Жан Расин и другие (Гинзбург) - страница 339

В первое время Людовик не слишком жаловал наставницу своих детей. Ей было уже под сорок, держалась она скромно и даже строго, образ жизни вела самый набожный и добродетельный; все это в начале семидесятых годов еще не могло привлекать короля. Но постепенно он проникался доверием к этой женщине, составлявшей такой разительный контраст с капризной, властной, себялюбивой и, главное, грешной маркизой де Монтеспан. Уже в 1673 году король увеличивает содержание госпоже Скаррон, а через год жалует ей крупную сумму, на которую покупается поместье Ментенон, близ Версаля. Поместье это не давало права на титул, но король вскоре прилюдно обратился к вдове Скаррон, назвав ее «госпожой маркизой де Монтенон». Этого, разумеется, было достаточно, чтобы впредь так ее и именовали.

Положение новоиспеченной маркизы быстро укреплялось. Воспитательница побочных детей короля сумела даже завоевать дружбу королевы. Мария-Терезия вела грустную жизнь в своих версальских покоях. Дети ее умирали один за другим. Людовика она всегда любила самой преданной и самоотверженной любовью. Все его скандальные любовные приключения не исторгли из ее уст ни единого слова упрека. Но страдала она от них смертельно. А королевские фаворитки отнюдь не все были так кротки и смиренны, как Луиза де Лавальер; госпожа де Монтеспан не упускала случая подчеркнуть свою власть над королем – и, следовательно, унизить королеву. Но главное – испанка Мария-Терезия была набожна истово, страстно; поведение обожаемого супруга грозило погибелью его душе, и это мучило Марию-Терезию едва ли не больше всего прочего. По-французски она так толком и не выучилась, обычаи французского двора ей были чужды, друзей среди придворных у нее не было. В маркизе де Ментенон она увидела не только приятную собеседницу, скрашивавшую ее унылые дни, но и союзницу в заботе о спасении короля. Никакие сплетни и интриги, усиливавшиеся по мере того, как все важнее становилась роль маркизы в королевском семействе, не могли поколебать расположения Марии-Терезии. Она даже подарила новой подруге свой портрет, усыпанный брильянтами, – знак редкой милости.

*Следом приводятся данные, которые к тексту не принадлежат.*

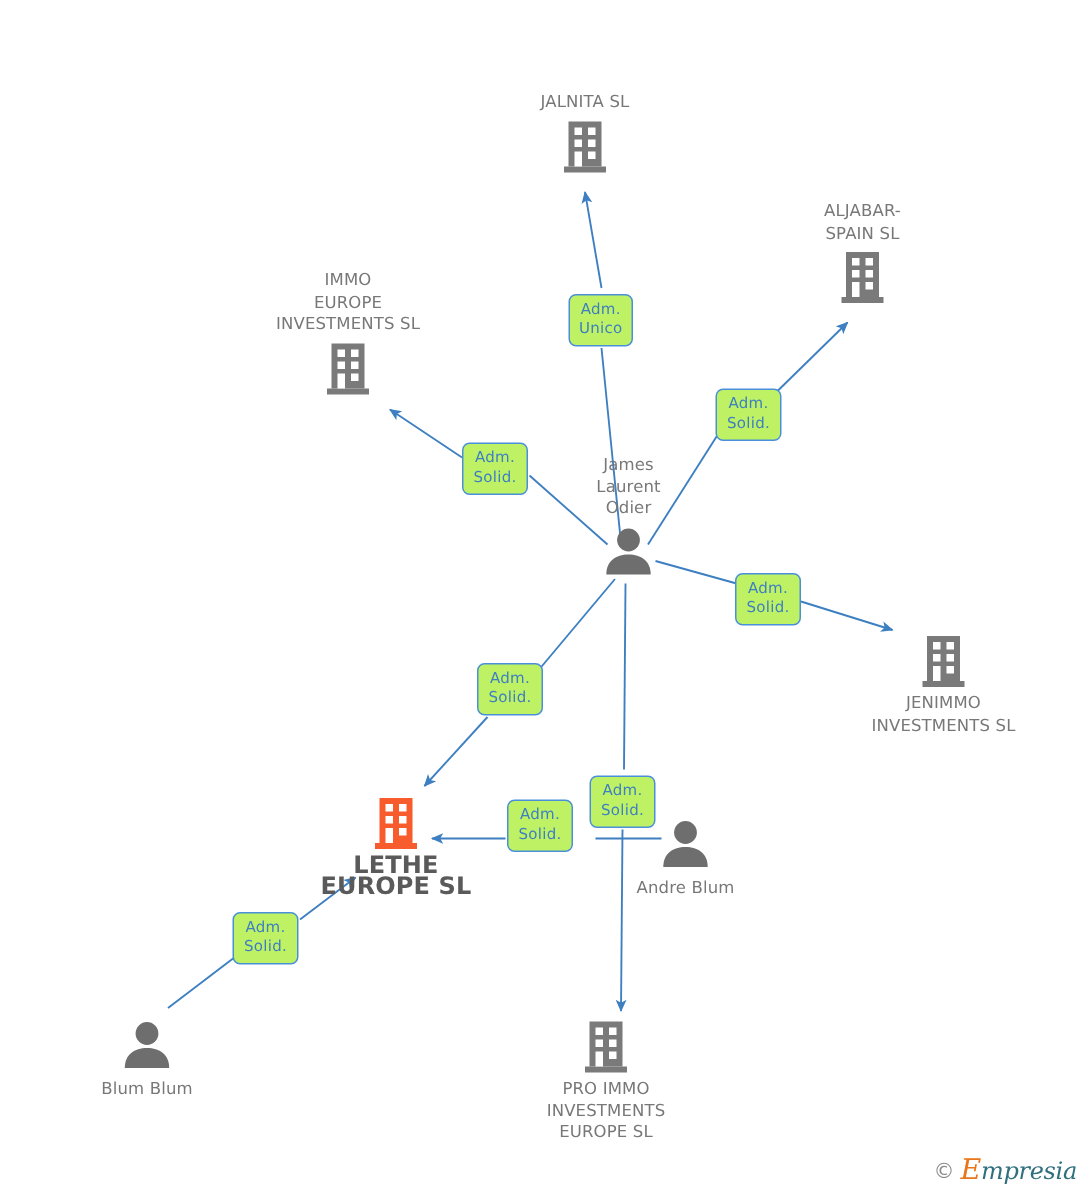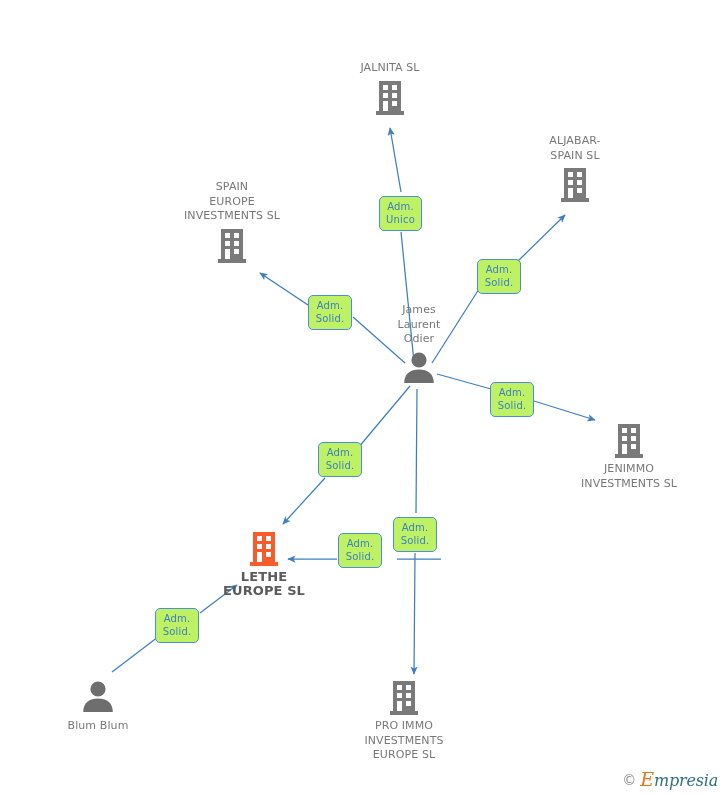--- a/index.html
+++ b/index.html
@@ -46,21 +46,21 @@
   }
   .node-label.top {
     margin-bottom: 3px;
   }
   .node-label.bottom {
     margin-top: 2px;
   }
   .node.highlight .node-label {
     color: #5a5a5a;
     font-weight: bold;
-    font-size: 13px;
+    font-size: 16px;
     line-height: 14px;
   }
   .icon-wrap {
     width: 36px;
     height: 38px;
     display: block;
   }
   .edge-label {
     position: absolute;
     box-sizing: border-box;
@@ -170,21 +170,21 @@
         <rect x="20" y="6" width="5" height="5" fill="#ffffff"></rect>
         <rect x="11" y="14" width="5" height="5" fill="#ffffff"></rect>
         <rect x="20" y="14" width="5" height="5" fill="#ffffff"></rect>
         <rect x="11" y="22" width="5" height="10" fill="#ffffff"></rect>
         <rect x="20" y="22" width="5" height="5" fill="#ffffff"></rect>
       </svg>
     </div>
   </div>
 
   <div class="node" style="left:232px; top:180px;">
-    <div class="node-label top">SPAIN
+    <div class="node-label top">IMMO
 EUROPE
 INVESTMENTS SL</div>
     <div class="icon-wrap">
       <svg viewBox="0 0 36 38" width="36" height="38" xmlns="http://www.w3.org/2000/svg">
         <rect x="7" y="2" width="22" height="30" fill="#7a7a7a"></rect>
         <rect x="4" y="32" width="28" height="4" fill="#7a7a7a"></rect>
         <rect x="11" y="6" width="5" height="5" fill="#ffffff"></rect>
         <rect x="20" y="6" width="5" height="5" fill="#ffffff"></rect>
         <rect x="11" y="14" width="5" height="5" fill="#ffffff"></rect>
         <rect x="20" y="14" width="5" height="5" fill="#ffffff"></rect>
@@ -233,20 +233,29 @@
         <rect x="11" y="14" width="5" height="5" fill="#ffffff"></rect>
         <rect x="20" y="14" width="5" height="5" fill="#ffffff"></rect>
         <rect x="11" y="22" width="5" height="10" fill="#ffffff"></rect>
         <rect x="20" y="22" width="5" height="5" fill="#ffffff"></rect>
       </svg>
     </div>
     <div class="node-label bottom">LETHE
 EUROPE SL</div>
   </div>
 
+  <div class="node" style="left:457px; top:545px;">
+    <div class="icon-wrap">
+      <svg viewBox="0 0 36 38" width="36" height="38" xmlns="http://www.w3.org/2000/svg">
+        <circle cx="18" cy="10" r="7.6" fill="#6e6e6e"></circle>
+        <path d="M3.2,33 C3.2,23.8 9.6,19.6 18,19.6 C26.4,19.6 32.8,23.8 32.8,33 Z" fill="#6e6e6e"></path>
+      </svg>
+    </div>
+    <div class="node-label bottom">Andre Blum</div>
+  </div>
 
   <div class="node" style="left:98px; top:679px;">
     <div class="icon-wrap">
       <svg viewBox="0 0 36 38" width="36" height="38" xmlns="http://www.w3.org/2000/svg">
         <circle cx="18" cy="10" r="7.6" fill="#6e6e6e"></circle>
         <path d="M3.2,33 C3.2,23.8 9.6,19.6 18,19.6 C26.4,19.6 32.8,23.8 32.8,33 Z" fill="#6e6e6e"></path>
       </svg>
     </div>
     <div class="node-label bottom">Blum Blum</div>
   </div>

Между тем и Людовик все больше тяготился и своим образом жизни, и госпожой де Монтеспан. Боссюэ, Бурдалу, духовники короля не упускали ни малейшей возможности напомнить ему о всех опасностях, подстерегающих грешного государя и на земле, и в мире ином. Маркиза де Ментенон их поддерживала, как умела, иной раз с немалой смелостью. Ее племянница и воспитанница, оставившая мемуары о своей незабвенной тетушке, графиня де Келюс, рассказывает: «Однажды во время смотра роты мушкетеров она сказала королю: "Сир, как бы вы поступили, если бы вам сказали, что один из этих молодых людей открыто живет с женой другого, как со своей собственной!?"». Очевидно, для такого дерзкого выпада требуется не только мужество, но и уверенность в своем влиянии. Действительно, король все больше времени проводил с госпожой де Ментенон. Обычно он отправлялся в ее покои после обеда, нередко вызывал туда кого-нибудь из министров и обсуждал с ними государственные дела. Госпожа де Ментенон в это время занималась рукоделием, не вмешиваясь в беседу, и свое мнение высказывала лишь тогда, когда король прямо ее об этом просил. Но ей и не было нужды вмешиваться: она заранее обговаривала с министрами все, что те собирались докладывать королю, да и сами министры назначались по ее желанию.